Direct Action not enough

Read the IPCC’s predictions and it is clear that potentially irreversible climate forces are at play. Yet Abbott, the master of climate politicking, would be wise to turn his attention to the political and policy risks of pursuing his current course.

The two-word Direct Action policy agenda largely consists of the A$1.5 billion Emissions Reduction Fund, which will allow the government to pick winners. Even the best government officials are likely to make some expensive errors. Climate economist Ross Garnaut slammed it this week, joining Bernie Fraser and Ken Henry in the chorus of expert dissent.

It is truly a policy with no friends – even those who want the government to do less on climate change rightly see it as an expensive “big government” way to go about it.

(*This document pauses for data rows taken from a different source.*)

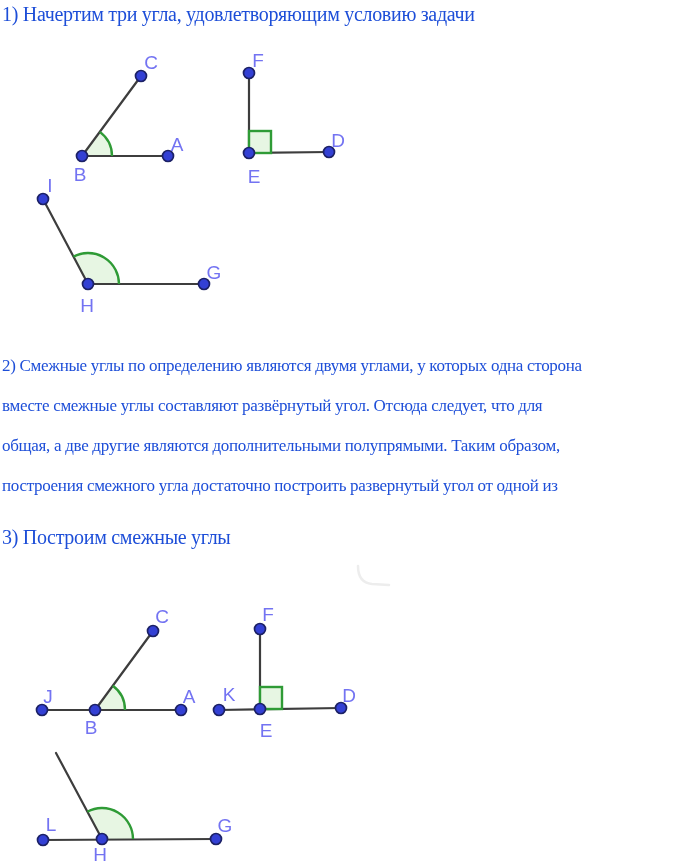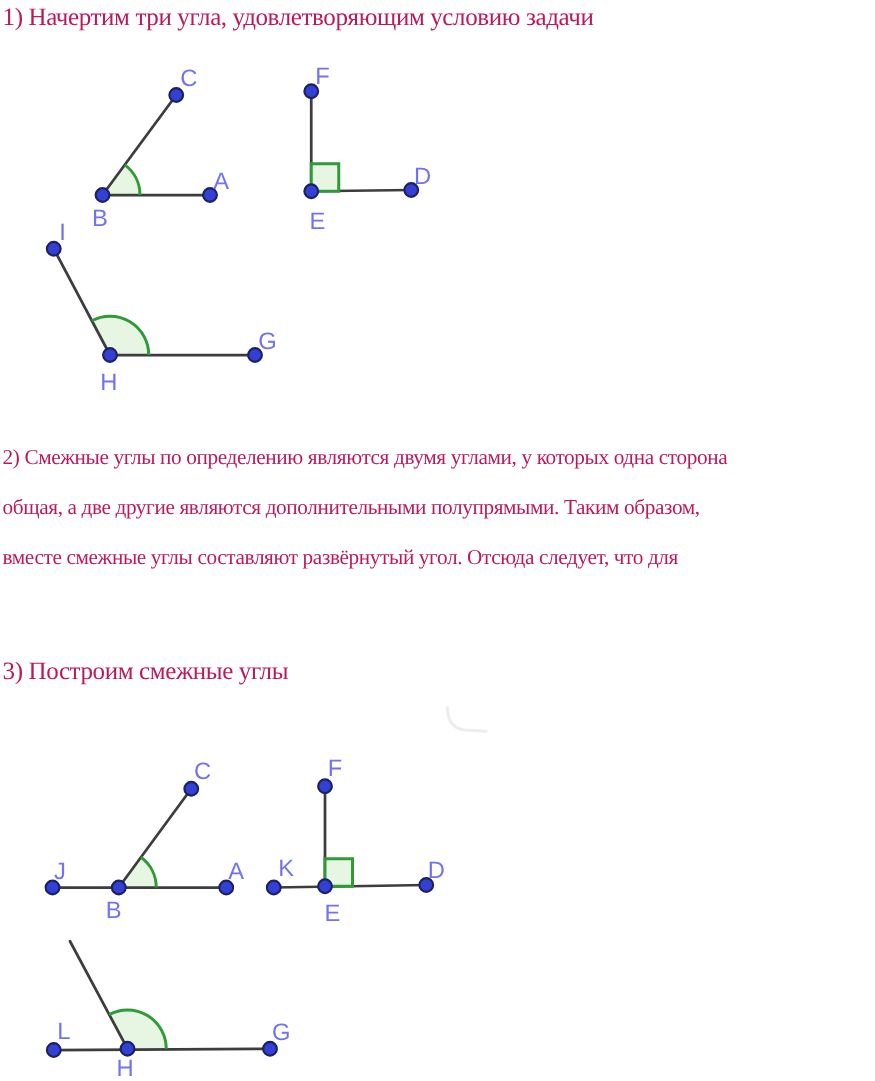--- a/index.html
+++ b/index.html
@@ -14,7 +14,7 @@
     background: #ffffff;
     overflow: hidden;
     font-family: "Liberation Serif", "DejaVu Serif", serif;
-    color: #be185d;
+    color: #1d4ed8;
   }
   .line-text {
     position: absolute;

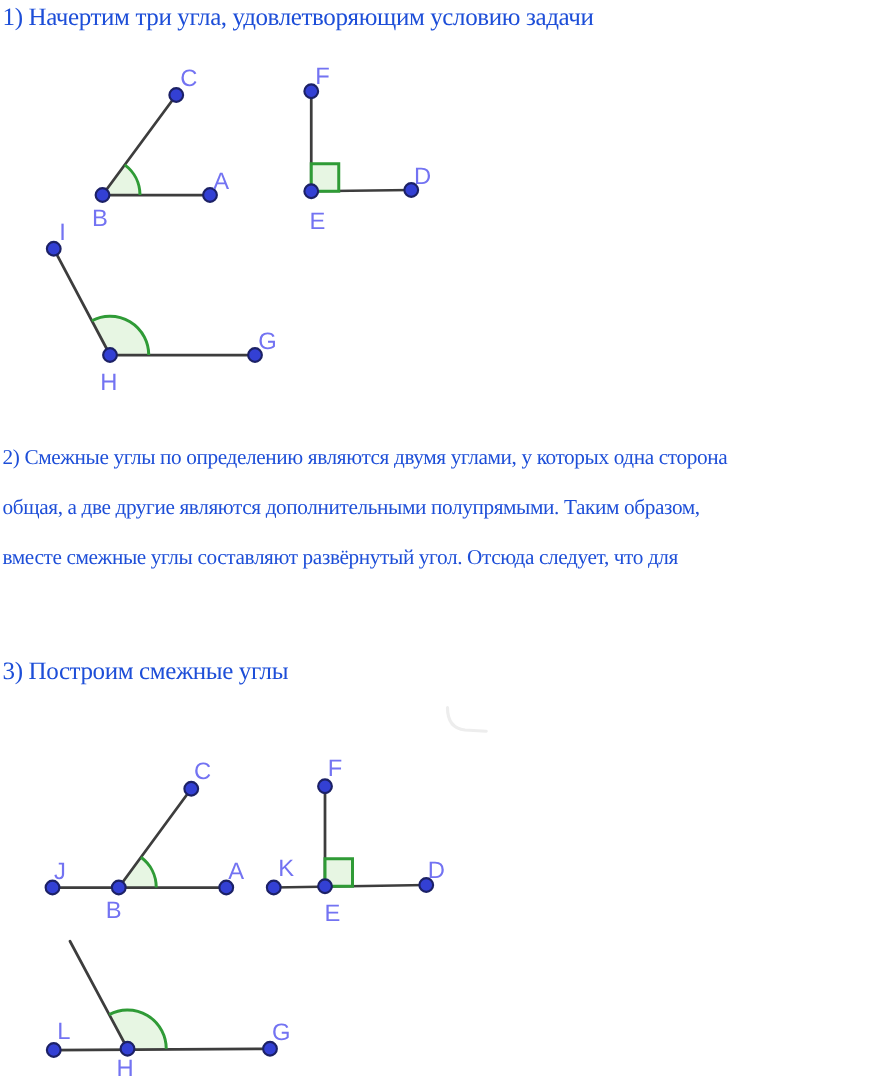--- a/index.html
+++ b/index.html
@@ -53,8 +53,8 @@
 
   <div id="step2-paragraph">
     <span class="para-line">2) Смежные углы по определению являются двумя углами, у которых одна сторона</span>
+    <span class="para-line">вместе смежные углы составляют развёрнутый угол. Отсюда следует, что для</span>
     <span class="para-line">общая, а две другие являются дополнительными полупрямыми. Таким образом,</span>
-    <span class="para-line">вместе смежные углы составляют развёрнутый угол. Отсюда следует, что для</span>
   </div>
 
   <div class="line-text" style="top: 525px;">3) Построим смежные углы</div>

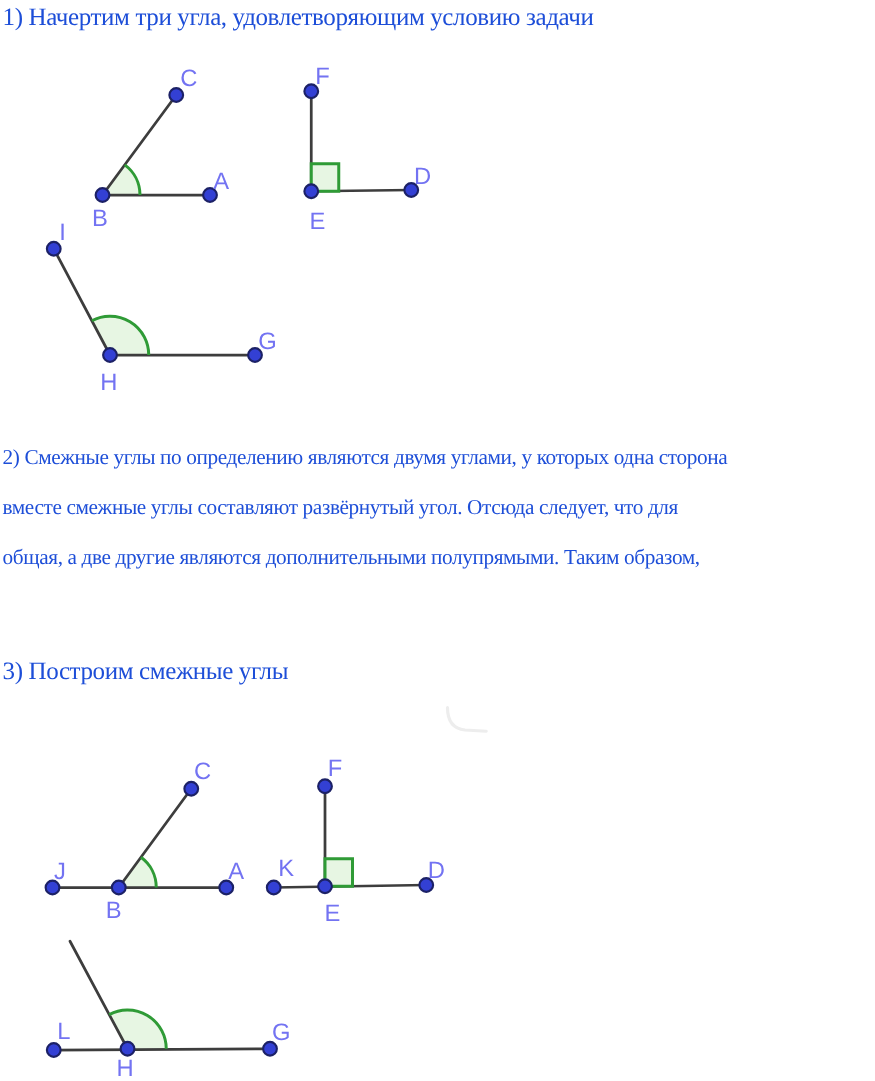--- a/index.html
+++ b/index.html
@@ -55,6 +55,7 @@
     <span class="para-line">2) Смежные углы по определению являются двумя углами, у которых одна сторона</span>
     <span class="para-line">вместе смежные углы составляют развёрнутый угол. Отсюда следует, что для</span>
     <span class="para-line">общая, а две другие являются дополнительными полупрямыми. Таким образом,</span>
+    <span class="para-line">построения смежного угла достаточно построить развернутый угол от одной из</span>
   </div>
 
   <div class="line-text" style="top: 525px;">3) Построим смежные углы</div>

Beyond our borders, the international push to reduce emissions will continue, through actions such as China’s significant investment in cleaning up its emissions-intensive energy network and its growing collaboration with the United States. Next year’s United Nations negotiations in Paris will focus on developing a stronger successor to Kyoto.

Australia, no matter what Abbott may wish, will have to be part of this, or risk being simply ignored by the international community. From Abbott’s point of view that would be worse than attracting condemnation, because if Australia remains a pariah while the world pursues a low-carbon future, Australia will both miss out on economic opportunities and expose itself to the risk of the economic and trade rules being drafted by others.

Abbott’s political mentor John Howard knew how to deftly change tack in response to prevailing circumstances. Unless he does likewise, and responds to the environmental, economic and political risks presented by climate change with the proper urgency, Tony Abbott’s domestic mastery of climate politics is unlikely to serve the climate, or the nation, well.